Filter the lines below, keeping each one that holds "order".

**SUPPLIED INFORMATION:**
- Opening Delimiter -
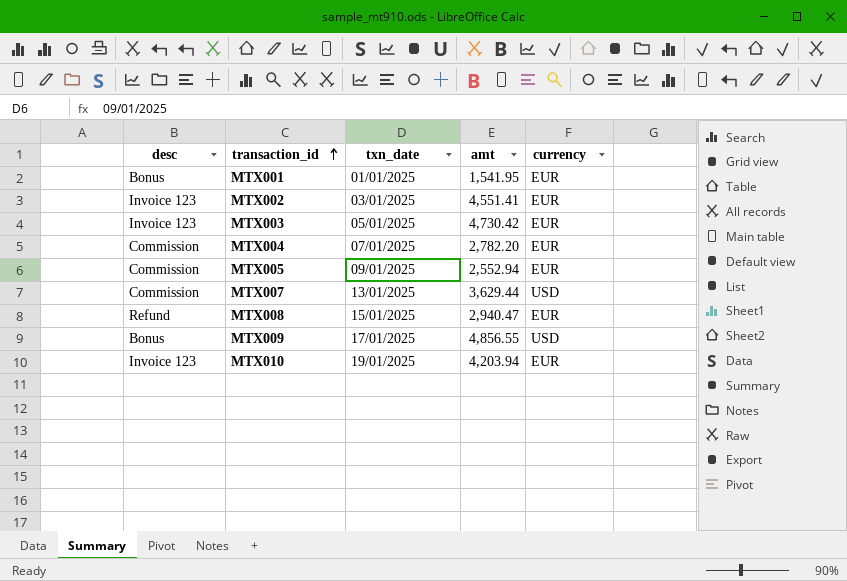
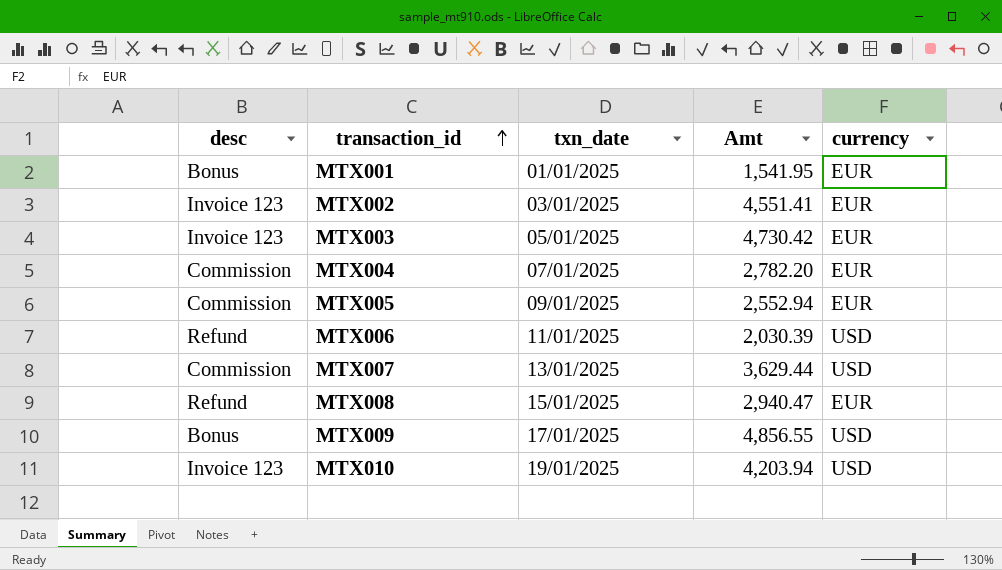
column name: amt -> Amt
row MTX006: none -> Refund | 11/01/2025 | 2,030.39 | USD
MTX010 | currency: EUR -> USD

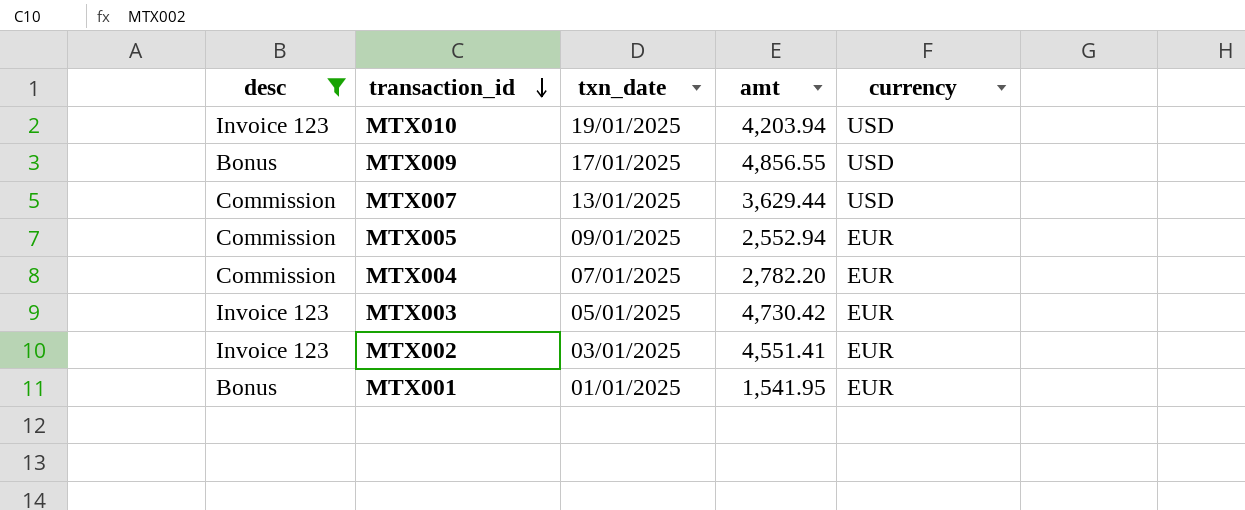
filter: none -> desc != Refund
row order: transaction_id ascending -> transaction_id descending
column name: Amt -> amt

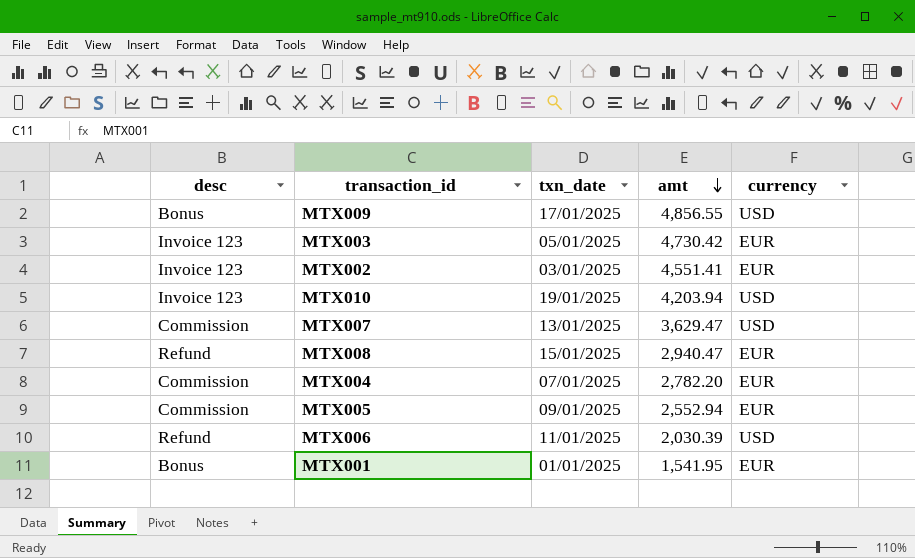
filter: desc != Refund -> none
row order: transaction_id descending -> amt descending
MTX007 | amt: 3,629.44 -> 3,629.47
- Closing Delimiter -
**ANSWER TO THIS TASK:**
row order: transaction_id ascending -> transaction_id descending
row order: transaction_id descending -> amt descending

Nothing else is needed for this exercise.